L’annonce de l’élimination du général Qassem Soleimani, le 3 janvier 2020, par un drone américain au sortir de l’aéroport de Bagdad a jeté les mondes politique et médiatique dans une grande effervescence. Nombre de nos amis m’ont alors sollicité pour proposer ma lecture de cet événement et de ces conséquences. J’essaierai donc dans un premier temps d’établir les faits de la prise de décision, puis dans un second temps les conséquences de cette dernière tant pour l’Iran que pour les Etats-Unis et le reste du monde.
La prise de décision.
Le Président D. Trump se trouvait dans sa propriété de Floride. Le jeudi soir, selon le New York Times, il s’est fait présenter par le petit groupe de ses collaborateurs présents « un éventail d’options » de ripostes aux menées belliqueuses de l’Iran. D. Trump a pris seul sa décision de choisir l’option la plus radicale, validée seulement par Mike Pompeo et le Vice-Président Michael Pence. Le convoi qui transportait Soleimani comprenait quatre autres officiers des pasdarans iraniens, dont al-Mouhandjis le n°2 des Hechad al-Chaabi, et plusieurs hauts responsables de la mobilisation populaire.
Cette décision extrême est d’autant plus curieuse que selon le New York Times, D. Trump aurait refusé le 28 décembre d’éliminer Soleimani, et aurait commandé à l’US Air Force de mener un raid sur le camp chiite de Kitaib Hezbollah en Irak à Al-Qaim provoquant la mort de 25 miliciens et faisant 50 blessés. Le 30 décembre les réactions iraniennes sont mesurées et le Président américain est alors informé que l’Ayatola Khamenej avait rappelé à Téhéran le général Soleimani, car il ne validait pas ses plans anti américains. Ainsi les prétendues attaques contre l’armée américaine que l’on attribuait à Soleimani, n’étaient pas inévitables.

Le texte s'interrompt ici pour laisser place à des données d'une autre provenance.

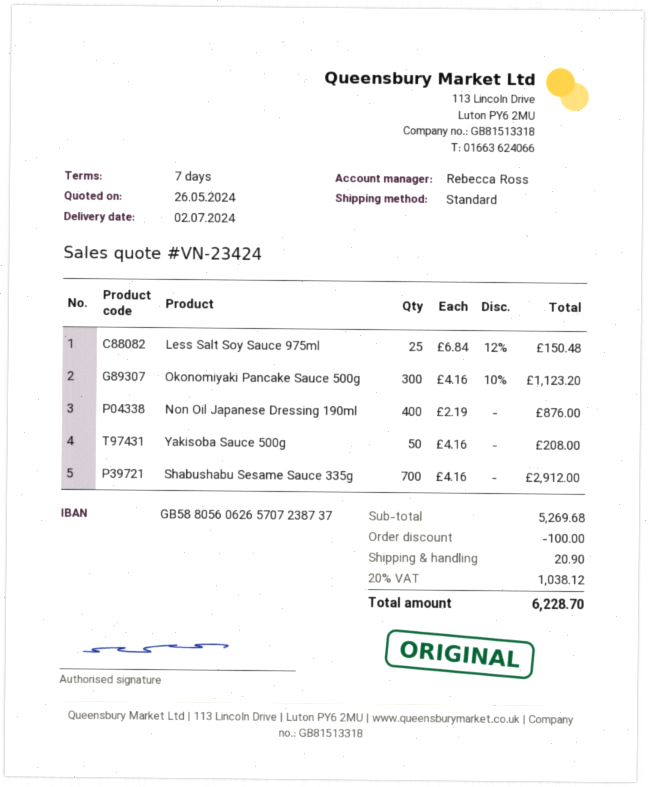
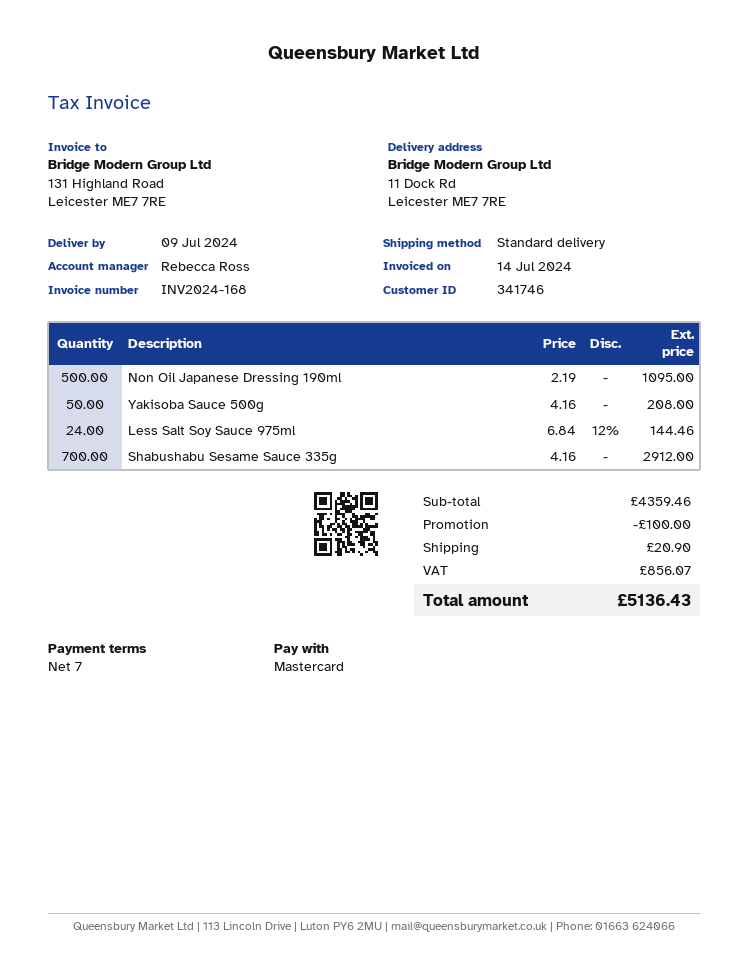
delivery date: 2024-07-02 -> 2024-07-09
Less Salt Soy Sauce 975ml: 25 x 6.84 - 12% = 150.48 -> 24 x 6.84 - 12% = 144.46
Okonomiyaki Pancake Sauce 500g: 300 x 4.16 - 10% = 1123.20 -> none
Non Oil Japanese Dressing 190ml: 400 x 2.19 = 876.00 -> 500 x 2.19 = 1095.00
subtotal: 5269.68 -> 4359.46
tax: 1038.12 -> 856.07
total: 6228.70 -> 5136.43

Pour quelles raisons D. Trump s’est-il précipité seul dans cette aventure ?
Il ne faut jamais oublier que les Etats-Unis sont en période électorale. Il est certain que le souvenir de la prise d’assaut de l’ambassade américaine à Téhéran le 4 novembre 1979 et la longue prise de 56 diplomates et civils en otage pendant 440 jours (20 janvier 1981), laquelle est marquée par le désastre de la tentative de les exfiltrer lors de l’opération Eagle Claw, ont été les vraies raisons de la prise de décision de D. Trump qui voulait à tout prix éviter de se retrouver dans la même position que celle De Jimmy Carter battu aux élections par R. Reagan. D. Trump a pris sa décision pour être réélu. C’est une décision politique.
Les conséquences d’une telle décision
Elles sont extrêmement lourdes sur le plan intérieur américaine en particulier au sein des troupes américaines cantonnées en Irak. Le général Wiliam H. Seely, Commandant des opérations militaires américaines en Irak, écrit une lettre au gouvernement irakien dans laquelle il déclare « Nous respectons votre décision souveraine pour ordonner notre départ…Nous repositionnons nos forces dans le but d’un retrait de l’Irak de manière sécurisée et efficace ». Lettre démentie peu après par le Chef du Pentagone, Mark Esper, absent lors de la prise de décision par Trump. Il précise « aucune décision n’a été prise de quitter l’Irak. Point. Cette lettre ne correspond pas à notre état d’esprit aujourd’hui. Elle a été envoyée par erreur ». Quoiqu’il en soit les forces américaines en Irak ont bien compris que le Parlement irakien avait voté leur retrait du pays et quelles étaient désormais dans un pays hostile. Le bombardement des bases américaines par une quinzaine de fusées iraniennes, situées près de Bagdad le 8 janvier, a rappelé aux Américains et à leurs alliés qu’ils étaient dans un pays hostile. Parmi les alliés de la coalition, les Allemands ont immédiatement retiré leurs troupes sur le terrain ; les Français de la force Chammal sont restés ainsi que les Italiens, mais les forces de l’Otan se redéployent pour protéger les bases américaines et différer la lutte contre l’Etat islamique, lutte dans laquelle était vigoureusement engagé le général Soleimani.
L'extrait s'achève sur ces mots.